WHAT TO PRODUCE -
Please return the listing below word for word, minus its pictures.

SUPPLIED RECORDS -
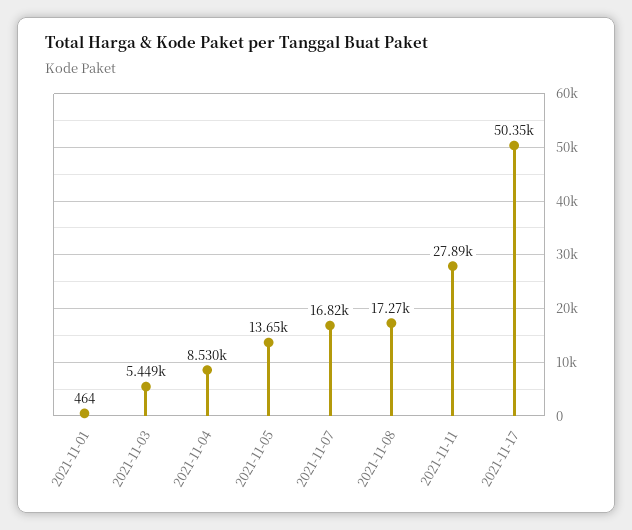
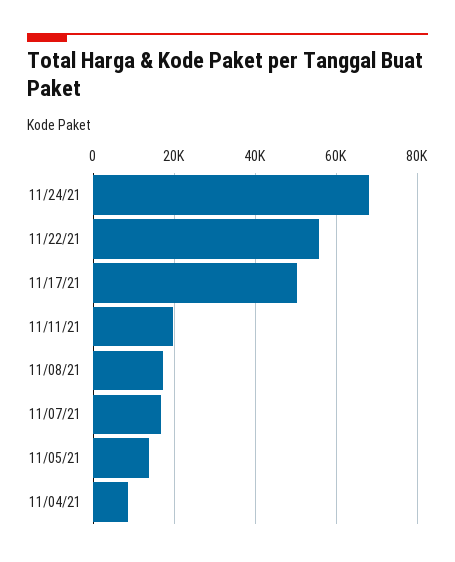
2021-11-01: 464 -> none
2021-11-03: 5449 -> none
2021-11-11: 27890 -> 20000
11/24/21: none -> 68000
11/22/21: none -> 56000

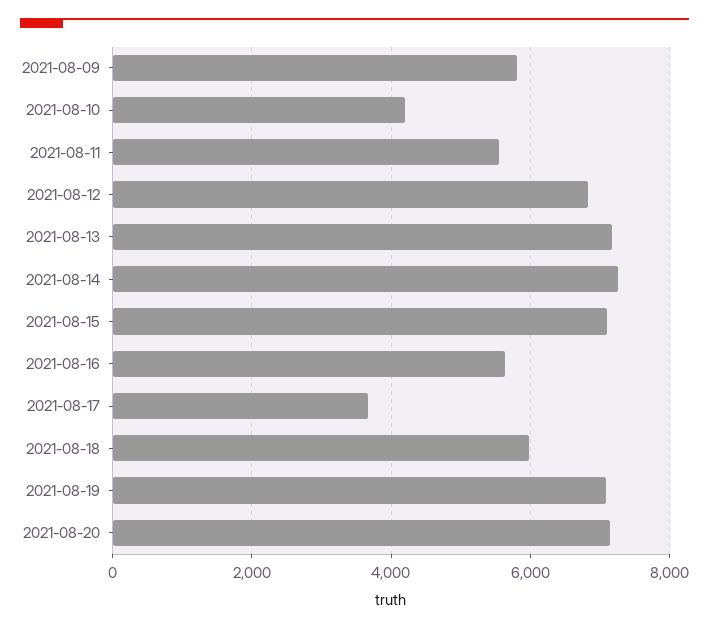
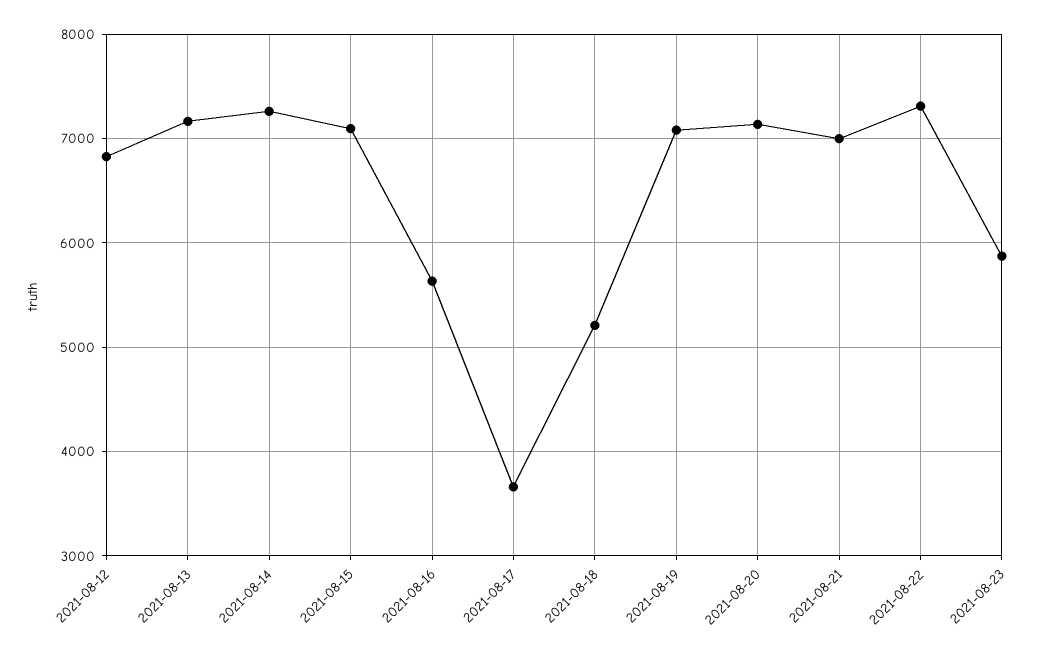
2021-08-09: 5800 -> none
2021-08-10: 4200 -> none
2021-08-11: 5600 -> none
2021-08-18: 6000 -> 5200
2021-08-21: none -> 7000
2021-08-22: none -> 7300
2021-08-23: none -> 5900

FINISHED EXERCISE -
2021-11-01: 464 -> none
2021-11-03: 5449 -> none
2021-11-11: 27890 -> 20000
11/24/21: none -> 68000
11/22/21: none -> 56000

2021-08-09: 5800 -> none
2021-08-10: 4200 -> none
2021-08-11: 5600 -> none
2021-08-18: 6000 -> 5200
2021-08-21: none -> 7000
2021-08-22: none -> 7300
2021-08-23: none -> 5900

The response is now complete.